## TASK BRIEF
Copy out each line of the entries where the word "none" is present.

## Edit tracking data

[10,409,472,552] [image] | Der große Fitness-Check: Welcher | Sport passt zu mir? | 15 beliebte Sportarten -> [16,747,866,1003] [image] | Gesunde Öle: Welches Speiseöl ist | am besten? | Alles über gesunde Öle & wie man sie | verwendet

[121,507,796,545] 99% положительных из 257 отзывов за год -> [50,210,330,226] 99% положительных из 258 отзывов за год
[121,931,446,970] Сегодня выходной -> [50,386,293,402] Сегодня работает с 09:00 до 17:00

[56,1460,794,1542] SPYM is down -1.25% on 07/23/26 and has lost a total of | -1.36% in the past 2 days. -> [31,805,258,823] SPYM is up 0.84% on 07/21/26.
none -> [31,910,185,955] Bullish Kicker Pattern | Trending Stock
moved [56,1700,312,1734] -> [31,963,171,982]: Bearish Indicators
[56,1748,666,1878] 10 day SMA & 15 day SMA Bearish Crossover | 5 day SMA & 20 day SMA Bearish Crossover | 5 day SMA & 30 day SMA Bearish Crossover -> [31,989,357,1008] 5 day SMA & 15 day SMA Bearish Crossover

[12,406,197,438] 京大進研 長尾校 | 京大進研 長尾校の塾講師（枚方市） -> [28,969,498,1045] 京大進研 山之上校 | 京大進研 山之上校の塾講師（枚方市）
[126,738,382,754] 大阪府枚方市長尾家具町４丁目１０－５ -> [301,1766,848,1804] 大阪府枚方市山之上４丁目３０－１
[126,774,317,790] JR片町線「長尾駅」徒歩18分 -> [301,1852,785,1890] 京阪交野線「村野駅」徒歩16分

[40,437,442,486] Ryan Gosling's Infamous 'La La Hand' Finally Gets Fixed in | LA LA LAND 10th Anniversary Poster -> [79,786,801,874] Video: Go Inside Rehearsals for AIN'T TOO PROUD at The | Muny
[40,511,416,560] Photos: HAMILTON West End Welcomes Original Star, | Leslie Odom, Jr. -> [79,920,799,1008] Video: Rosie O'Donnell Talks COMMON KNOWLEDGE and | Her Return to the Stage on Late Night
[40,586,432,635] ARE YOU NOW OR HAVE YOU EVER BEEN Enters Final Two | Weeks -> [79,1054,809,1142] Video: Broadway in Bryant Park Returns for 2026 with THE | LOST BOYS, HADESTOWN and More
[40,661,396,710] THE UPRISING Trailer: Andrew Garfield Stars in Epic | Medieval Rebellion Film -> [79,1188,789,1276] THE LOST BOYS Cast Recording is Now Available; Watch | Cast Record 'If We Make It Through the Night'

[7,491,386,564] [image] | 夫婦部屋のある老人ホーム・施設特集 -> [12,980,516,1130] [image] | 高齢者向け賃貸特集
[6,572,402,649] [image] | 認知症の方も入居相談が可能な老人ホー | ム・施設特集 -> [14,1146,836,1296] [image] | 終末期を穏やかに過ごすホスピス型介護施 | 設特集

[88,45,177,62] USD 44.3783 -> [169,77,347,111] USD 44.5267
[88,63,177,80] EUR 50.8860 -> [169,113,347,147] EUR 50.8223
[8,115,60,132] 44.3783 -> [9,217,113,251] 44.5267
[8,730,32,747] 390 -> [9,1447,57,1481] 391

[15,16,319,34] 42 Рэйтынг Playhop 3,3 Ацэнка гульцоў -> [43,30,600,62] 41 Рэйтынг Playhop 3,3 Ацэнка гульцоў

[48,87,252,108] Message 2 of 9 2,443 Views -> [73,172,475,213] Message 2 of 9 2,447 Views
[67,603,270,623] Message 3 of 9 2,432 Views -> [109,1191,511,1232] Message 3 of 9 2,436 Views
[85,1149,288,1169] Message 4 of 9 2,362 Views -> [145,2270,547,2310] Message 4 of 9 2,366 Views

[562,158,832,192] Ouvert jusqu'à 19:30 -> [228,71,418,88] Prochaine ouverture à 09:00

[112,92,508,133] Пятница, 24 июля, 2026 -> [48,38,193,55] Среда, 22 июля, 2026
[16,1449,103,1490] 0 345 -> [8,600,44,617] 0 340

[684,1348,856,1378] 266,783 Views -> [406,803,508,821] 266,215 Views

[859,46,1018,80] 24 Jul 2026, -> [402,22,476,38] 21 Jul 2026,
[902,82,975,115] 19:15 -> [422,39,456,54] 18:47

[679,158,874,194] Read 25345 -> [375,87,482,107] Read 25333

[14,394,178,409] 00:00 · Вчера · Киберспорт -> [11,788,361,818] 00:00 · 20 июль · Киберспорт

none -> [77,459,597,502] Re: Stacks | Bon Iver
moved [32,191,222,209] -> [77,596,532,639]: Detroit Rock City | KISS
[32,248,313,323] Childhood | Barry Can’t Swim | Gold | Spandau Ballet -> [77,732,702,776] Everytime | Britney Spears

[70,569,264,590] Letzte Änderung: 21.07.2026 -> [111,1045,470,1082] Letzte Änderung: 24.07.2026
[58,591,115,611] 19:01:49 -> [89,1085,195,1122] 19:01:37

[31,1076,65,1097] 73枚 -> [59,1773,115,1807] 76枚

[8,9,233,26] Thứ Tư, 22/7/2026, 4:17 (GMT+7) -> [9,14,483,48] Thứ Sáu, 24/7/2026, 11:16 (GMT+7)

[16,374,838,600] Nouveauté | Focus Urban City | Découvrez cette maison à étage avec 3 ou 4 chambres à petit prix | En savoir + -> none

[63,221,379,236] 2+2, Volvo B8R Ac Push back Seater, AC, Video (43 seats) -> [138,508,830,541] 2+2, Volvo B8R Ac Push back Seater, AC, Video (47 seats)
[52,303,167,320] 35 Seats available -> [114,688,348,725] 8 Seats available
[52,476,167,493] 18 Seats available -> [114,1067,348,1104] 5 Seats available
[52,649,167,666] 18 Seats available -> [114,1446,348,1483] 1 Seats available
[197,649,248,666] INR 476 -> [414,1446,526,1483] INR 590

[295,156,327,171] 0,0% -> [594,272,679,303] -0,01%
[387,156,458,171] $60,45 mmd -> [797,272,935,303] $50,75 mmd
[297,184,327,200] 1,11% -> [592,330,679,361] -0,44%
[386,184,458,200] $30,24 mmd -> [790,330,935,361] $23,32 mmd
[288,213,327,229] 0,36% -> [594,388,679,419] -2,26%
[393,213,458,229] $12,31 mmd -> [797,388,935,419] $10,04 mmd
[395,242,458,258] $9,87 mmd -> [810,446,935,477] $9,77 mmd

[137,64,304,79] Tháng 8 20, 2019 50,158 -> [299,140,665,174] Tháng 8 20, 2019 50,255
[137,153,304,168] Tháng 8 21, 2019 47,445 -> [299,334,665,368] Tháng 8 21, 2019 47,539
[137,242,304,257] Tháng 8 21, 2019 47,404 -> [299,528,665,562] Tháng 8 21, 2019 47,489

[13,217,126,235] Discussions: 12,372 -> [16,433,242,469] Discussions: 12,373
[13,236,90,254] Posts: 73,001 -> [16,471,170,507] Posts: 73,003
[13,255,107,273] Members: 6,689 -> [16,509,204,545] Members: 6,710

## FINAL ANSWER
none -> [31,910,185,955] Bullish Kicker Pattern | Trending Stock
none -> [77,459,597,502] Re: Stacks | Bon Iver
[16,374,838,600] Nouveauté | Focus Urban City | Découvrez cette maison à étage avec 3 ou 4 chambres à petit prix | En savoir + -> none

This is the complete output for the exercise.